Гравиплатформа кружила все быстрее. На ней катался и корчился, бился в припадке Джек. И волны его чувств, напор его отвращения, злости и агрессии считывались аппаратурой и передавались через усилители на всю беснующуюся, ревущую толпу…
Гравиплатформа заложила новый вираж. Толпа бесновалась синхронно. И никто не обращал внимания на одного человека, выпавшего из нее. Он стоял, уставившись вдаль, и не обращал ни на что ровным счетом никакого внимания.
Он вздрогнул. Его лицо изменилось, по нему прошла судорога. И вдруг летящая над ним Гравиплатформа накренилась. Дернулась. И начала медленно заваливаться на бок. Она приподнялась на метр и рухнула, впилилась в пол. Чудом придавило лишь двух человек. Джек упал на пол и, не в силах вернуться в действительность, продолжал кататься по полу, что-то повизгивая.
А тем временем усики сенсоргенератора наверху начали корежиться. Они изгибались неведомой силой.
А человек стоял в центре начавшей бурлить толпы и глядел перед собой.
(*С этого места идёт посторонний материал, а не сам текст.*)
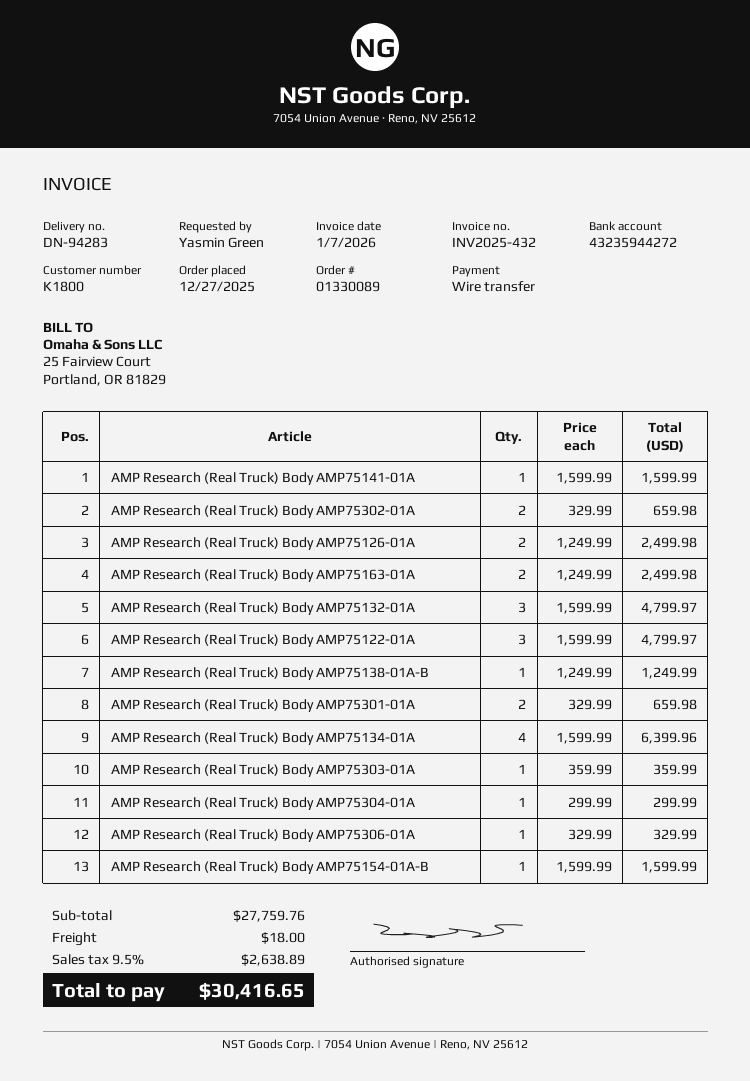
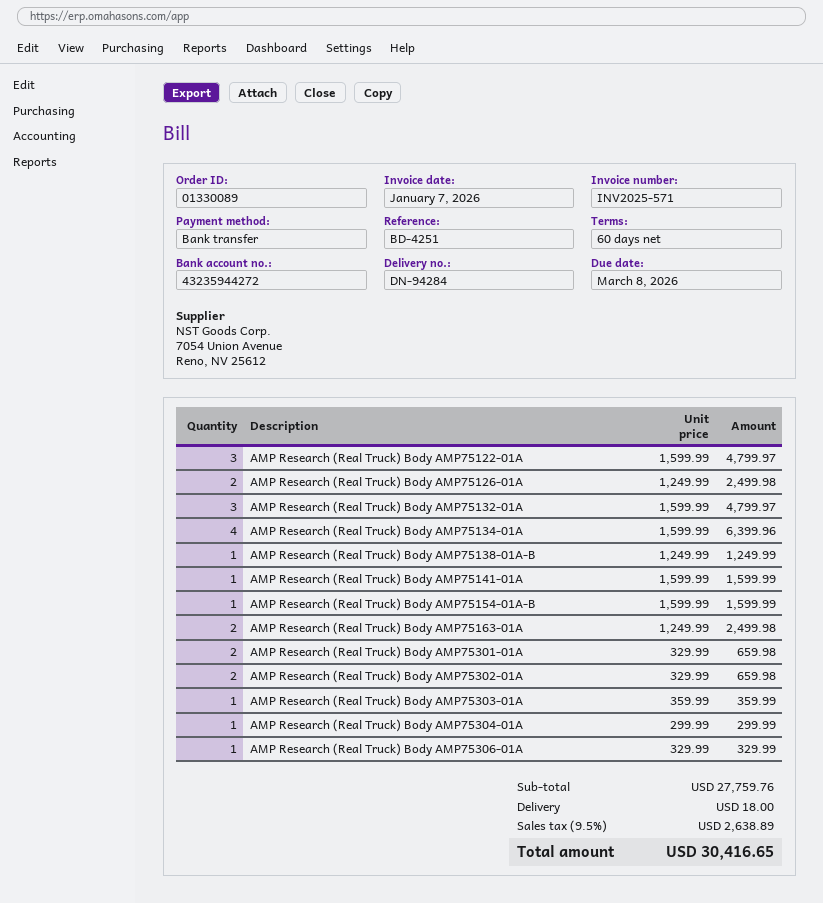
delivery note number: DN-94283 -> DN-94284
invoice number: INV2025-432 -> INV2025-571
Толпа забурлила. Люди давили друг друга, пытались выбраться, но удавалось это не всем. Но народу было не так много, чтобы в давке кого-то задавили насмерть. Роботы-полицейские пытались не допустить членовредительств. Кто-то стонал. Кто-то плакал. Кто-то упал на колени и бил кулаками землю. Обломанный Кайф – это отвратно. Это унизительно. Это страшно.
Через пять минут над опустевшей Ареной завис полицейский глайдер, и на землю спрыгнули двое патрульных в защиткомбинезонах, с опущенными шлемами. Они не знали, с чем столкнулись. Администратор Арены объяснил им в двух словах все. Тут же ушел кодированный импульс в штаб-квартиру ФБР – он означал, что объявился «фокусник».
Полицейские стояли в стороне от незнакомца и старались не приближаться, вместе с тем они готовы были во что бы то ни стало не дать ему скрыться.
Впрочем, этот человек, лет тридцати пяти на вид, и не пытался бежать. Он походил на обычного служащего. В нем не было ничего особенного. И вместе с тем в нем была угроза. И угроза нешуточная. Невероятная. О ней напоминала искореженная Арена.